At that moment, Liz stomped over with a box. “Where can I get rid of these?” she snarled, looking at Amy.

Liz was here, making deliveries? Had he really thought this was a good idea?

Amy pointed to a small corner of her cubicle. “Just over there is fine.” Liz nodded at Amy and looked away. Amy continued to watch her.
Was she looking for something?
“Right there's good,” Amy said.

Then Liz looked at David. What Amy had not noticed, because her eyes had not left Liz since she arrived, was that David's eyes had not left Amy, and were fixed in a gaze that was more than a little uncomfortable for Liz. “David,” she called, but he didn't seem to hear her. So she whistled to him, like he was a dog.

“Huh?” he said.

“A little help?” she snapped.

“What? Oh, yeah.
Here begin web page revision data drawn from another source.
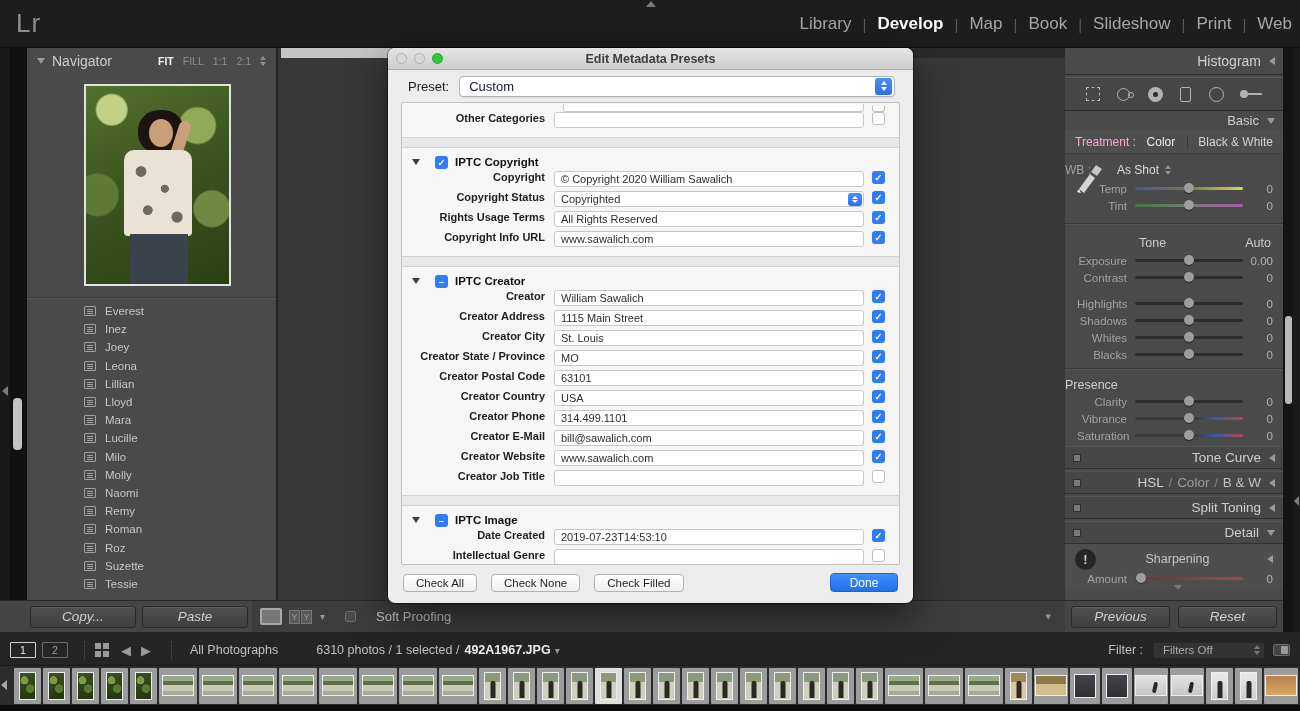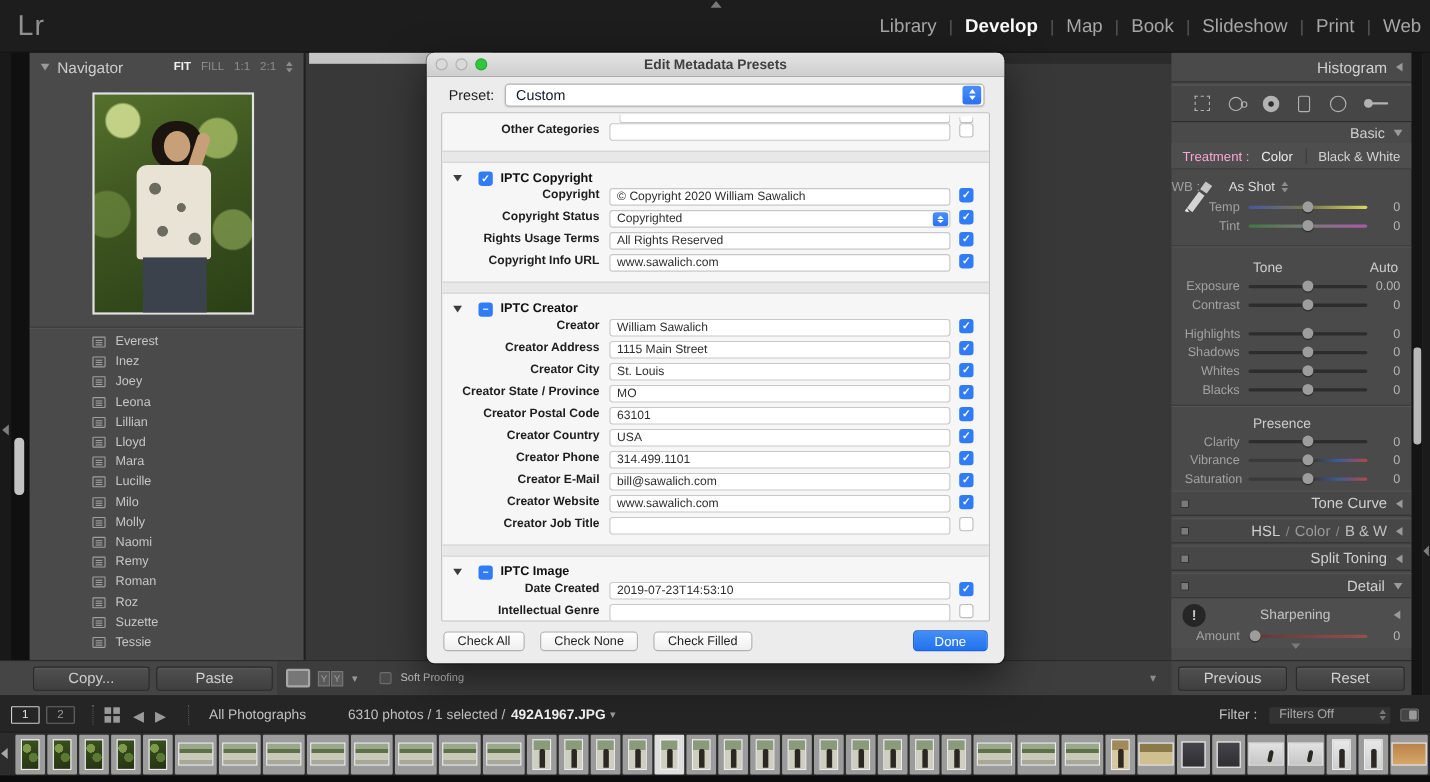"Presence" .pres-head { padding-left: 74px -> none }
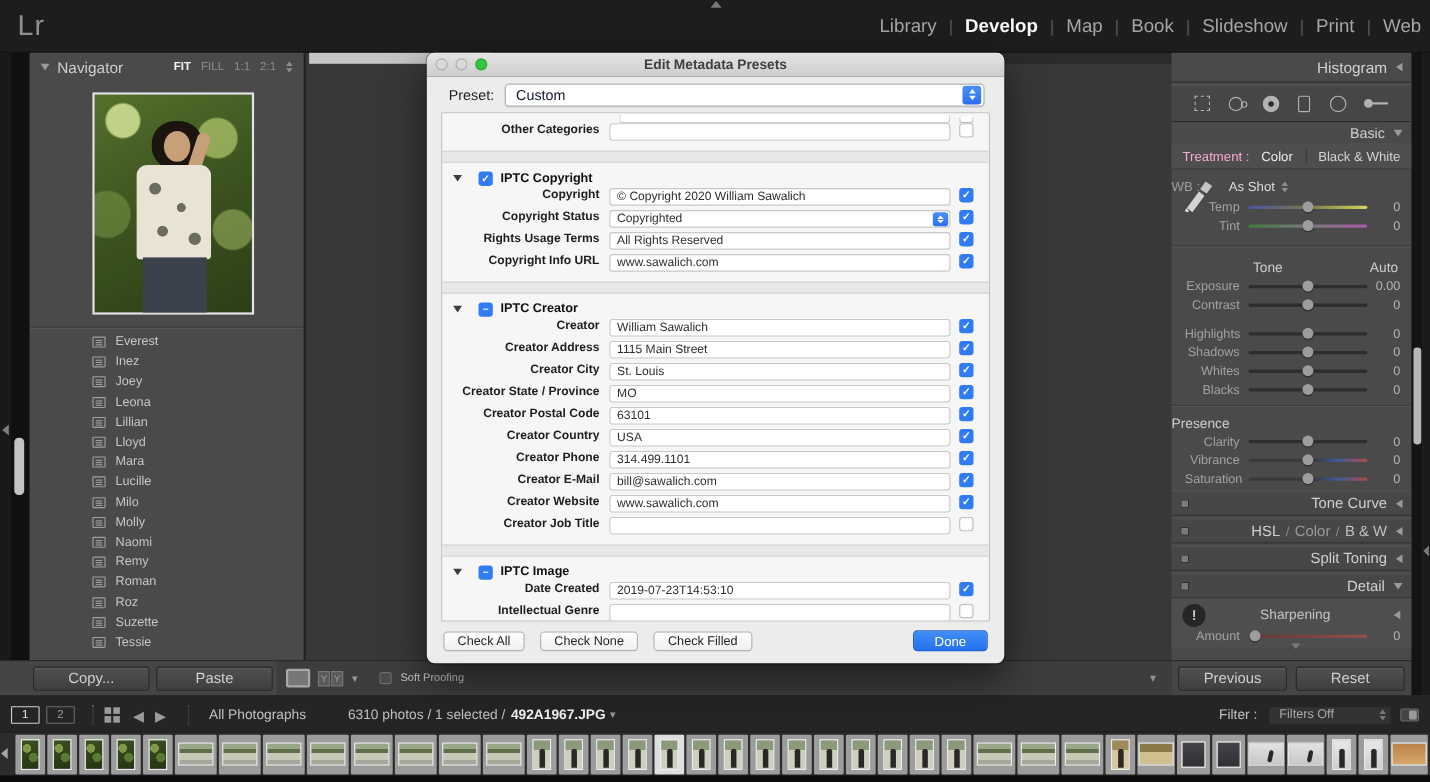"Copy..." .lr-btn { font-style: none -> italic }
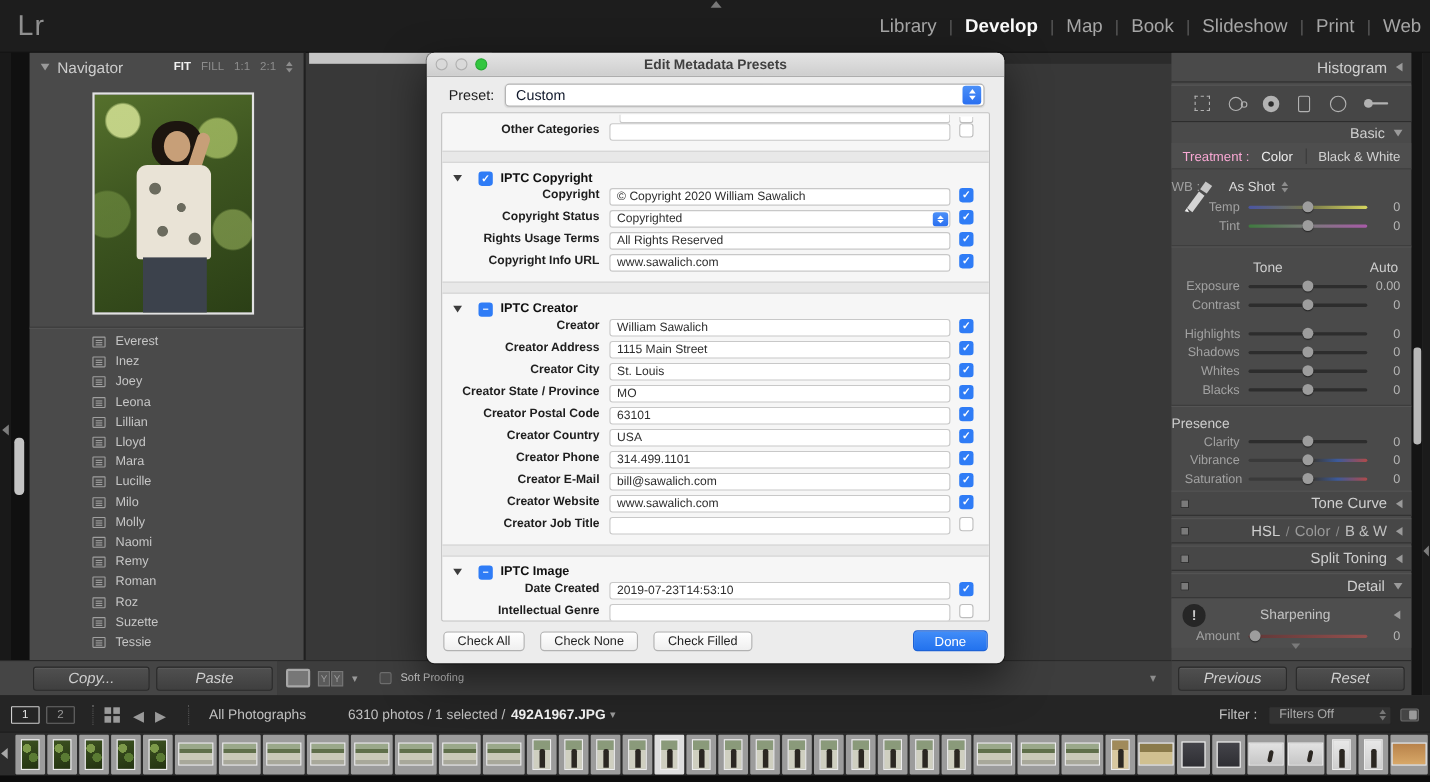"Soft Proofing" .sp-label { font-size: 10px -> 13px; margin-left: none -> 12px }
Right.”

“Thanks,” said Amy halfheartedly, as she turned back to her computer screen and slipped on her headphones. She shuffled through the selections on her iPod before settling on an especially angry No Doubt song and blasted the volume as high as it could go.

Exactly how many trips Liz and David each made back to her cubicle, Amy hadn't a clue. So when she finally turned around after about the fifth or sixth song, she gasped. There must have been forty boxes stacked in the corner and overflowing out to the hallway. “Shit,” she said as Deck returned from a lecture.